Tag Archives: Parallel SAT Solving

Dreaming up a parallel SAT architecture

When someone looks at the speed of solving when using parallel SAT solvers, it is easy to see that scaling doesn’t really work — especially for the hard UNSAT problems. In the past months I have been struggling to think of an architecture that will enable me to write a SAT solver that solves this problem. Let me share with you where I got. It will be more of a brainstorming than a descriptive blog post, but maybe it will help you avoid pitfalls, or maybe just to get a better picture of parallel SAT solving.

The constraints:

  • Clauses must be shared… all the time. Not “when it’s good enough” as per ManySat — that architecture doesn’t work well for UNSAT problems. The performance of a fully shared scheme should be able to overtake a ManySat-like architecture with ease. Only sharing low-glue or high-activity clauses does not work. This is easy to test: write a single-threaded SAT solver with high-glue learnt clause detaching on backtracking. It will work decidedly worse, even though you would clean those clauses anyway when doing clause cleaning. The reason? I don’t know… probably we need those clauses in our current local (=var activities similar) search.
  • Clauses need to have glues and activities. Glues could be dynamically updated, but the gain is not that much and the burden is a bit too much — so make that static. Activities (which are inherently dynamic) are important though (see CryptoMiniSat), and they must be lock-free as they would need to be updated frequently.
  • Memory is scarce when implication caching is used. Implication cache must be shared and updated across the parallel solvers. This not only lowers memory usage, but is an important way to share information other than clauses.
  • Parallel solvers must be lean otherwise the burden of programming a correct solver would be far too much
  • Simplifications must be carried out regularly, which needs the coordinated stopping / interruption of all parallel solvers

My architectural solution:

  • Make a lean class that only handles: clause attachment, detachment and propagation. I will need to add on-the-fly hyper-binary resolution and on-the-fly useless binary clause removal as well, as those are tightly coupled to propagation
  • Make a class that handles search&conflict generation. This class has the lean class as parent. This generates conflict clauses and has its own variable & clause activities. The class checks for new conflict clauses form other solvers after every conflict it generates, and attaches those clauses when that doesn’t need trail-rewriting — though this latter could be made optional. This class does not store a list of clauses. The tricky part of this class is on-the-fly subsumption. We will handle that by not shortening the clause but instead adding a new one and detaching the old one. The thread-coordindating class will handle the propagation of this update to all other threads. Checks for interruption are done after every generated conflict.
  • A thread-coordinating class that handles clause storage, clause distribution, and simplification.

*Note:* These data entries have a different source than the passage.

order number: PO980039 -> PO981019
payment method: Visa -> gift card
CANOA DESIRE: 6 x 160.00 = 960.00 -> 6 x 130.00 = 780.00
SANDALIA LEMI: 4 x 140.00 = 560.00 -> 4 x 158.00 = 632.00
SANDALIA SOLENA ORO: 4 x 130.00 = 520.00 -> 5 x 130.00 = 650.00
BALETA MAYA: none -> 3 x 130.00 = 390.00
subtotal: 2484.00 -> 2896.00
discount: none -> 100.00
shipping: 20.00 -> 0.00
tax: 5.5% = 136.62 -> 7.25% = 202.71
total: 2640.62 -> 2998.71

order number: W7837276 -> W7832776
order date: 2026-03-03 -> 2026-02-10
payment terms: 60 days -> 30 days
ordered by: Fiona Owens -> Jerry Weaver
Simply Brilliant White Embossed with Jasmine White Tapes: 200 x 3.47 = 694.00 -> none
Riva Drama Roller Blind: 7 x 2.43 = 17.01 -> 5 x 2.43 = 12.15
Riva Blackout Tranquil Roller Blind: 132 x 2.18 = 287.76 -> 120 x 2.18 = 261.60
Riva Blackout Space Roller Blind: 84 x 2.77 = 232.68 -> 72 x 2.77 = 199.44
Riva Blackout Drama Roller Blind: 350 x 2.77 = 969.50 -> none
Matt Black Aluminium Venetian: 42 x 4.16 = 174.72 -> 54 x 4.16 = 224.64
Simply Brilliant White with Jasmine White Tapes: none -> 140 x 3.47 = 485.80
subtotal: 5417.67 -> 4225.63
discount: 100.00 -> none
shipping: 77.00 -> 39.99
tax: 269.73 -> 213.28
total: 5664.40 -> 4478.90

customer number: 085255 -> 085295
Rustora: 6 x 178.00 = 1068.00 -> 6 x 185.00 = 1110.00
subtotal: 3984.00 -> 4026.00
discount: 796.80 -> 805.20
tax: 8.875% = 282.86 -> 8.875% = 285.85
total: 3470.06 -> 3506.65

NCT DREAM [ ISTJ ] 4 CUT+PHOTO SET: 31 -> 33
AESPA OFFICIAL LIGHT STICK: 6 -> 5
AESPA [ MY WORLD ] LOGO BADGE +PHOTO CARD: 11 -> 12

This class stops all threads if UNSAT or SAT is found by one thread, and interrupts them if clause-cleaning needs to be carried out. This class also has the lean class as parent, since e.g. clause vivification or variable-replacement need propagation.

Data structures:

  • Fully shared clauses. No move-to-front strategy, instead literal-sorting is carried out once in a while (during simplification I would assume). This has already been implemented, and is only about 10% slower than non-shared clauses in single-threaded mode.
  • Interrupt handler. This is just a flag set by the coordinating solver. The subsolvers check this flag after every conflict generated, and either exit (if SAT/UNSAT is found) or just stop and mark each learnt clause locked (if cleaning the learnt clause database)
  • Implication cache. Needs read-write lock, as most of the time it will be read to do on-the-fly self-subsuming resolution with non-existent binary clauses. Can only have literals added, not removed. Removal and updating of literals is performed only during simplification. Updating (i.e. writing) is done by threads only when doing propagation at decision level 1.
  • Distribution of newly learnt clauses. A ‘lock-free’ (how I don’t like this — it’s misleading, it has locks) datastructure for each thread in the thread-coordinating class that allows the storage of a pre-fixed number of clauses, accessible & writeable without locks until the buffer is filled (at which point we lock & update pointers).

Dilemmas:

  • Maybe thread-management while searching (i.e. learnt clause cleaning and sharing) should be a different class from the one that performs simplification. The former would not need to have propagation at all. Separation of duties always leads to cleaner code.
  • Single-threaded solving is now only an afterthought, and it would be interesting to see how the solver performs in single-threaded mode. I hope it will be only slightly worse than if it didn’t have this architecture around it. It is interesting to note, though, that the structure of the solver will be much cleaner than huge-blob single-threaded solvers tend to be.
  • OpenMP will probably not suffice, as read-write locks are not available, and implication cache sharing is a very important part of the architecture. Fully locking that datastructure when using it would incur too much overhead — most (99.9%) of the time we will be reading it. This means the code might not be as portable as I wished it would be. I think the read-write lock is the only thing I am missing to implement all of this using OpenMP.

Notes:

  • This architecture lets the designer easily change the propagation mechanism. Just re-write the lean class. I have actually done that, and I can have both move-to-front (does not work with sharing) and static clause propagation strategies. People could write their own with ease.
  • Conflict generation&search class should have an object pointer passed to it that is an instance of a class that has a abstract search class as its parent. We could then change restart settings on-the-fly by passing different object pointers.
  • We could save state (i.e. stop&restart search) easily by interrupting all threads and saving the clause database (+learnt clause cleaning state). Simplifications should be fully stateless, so no state would need to be saved for those.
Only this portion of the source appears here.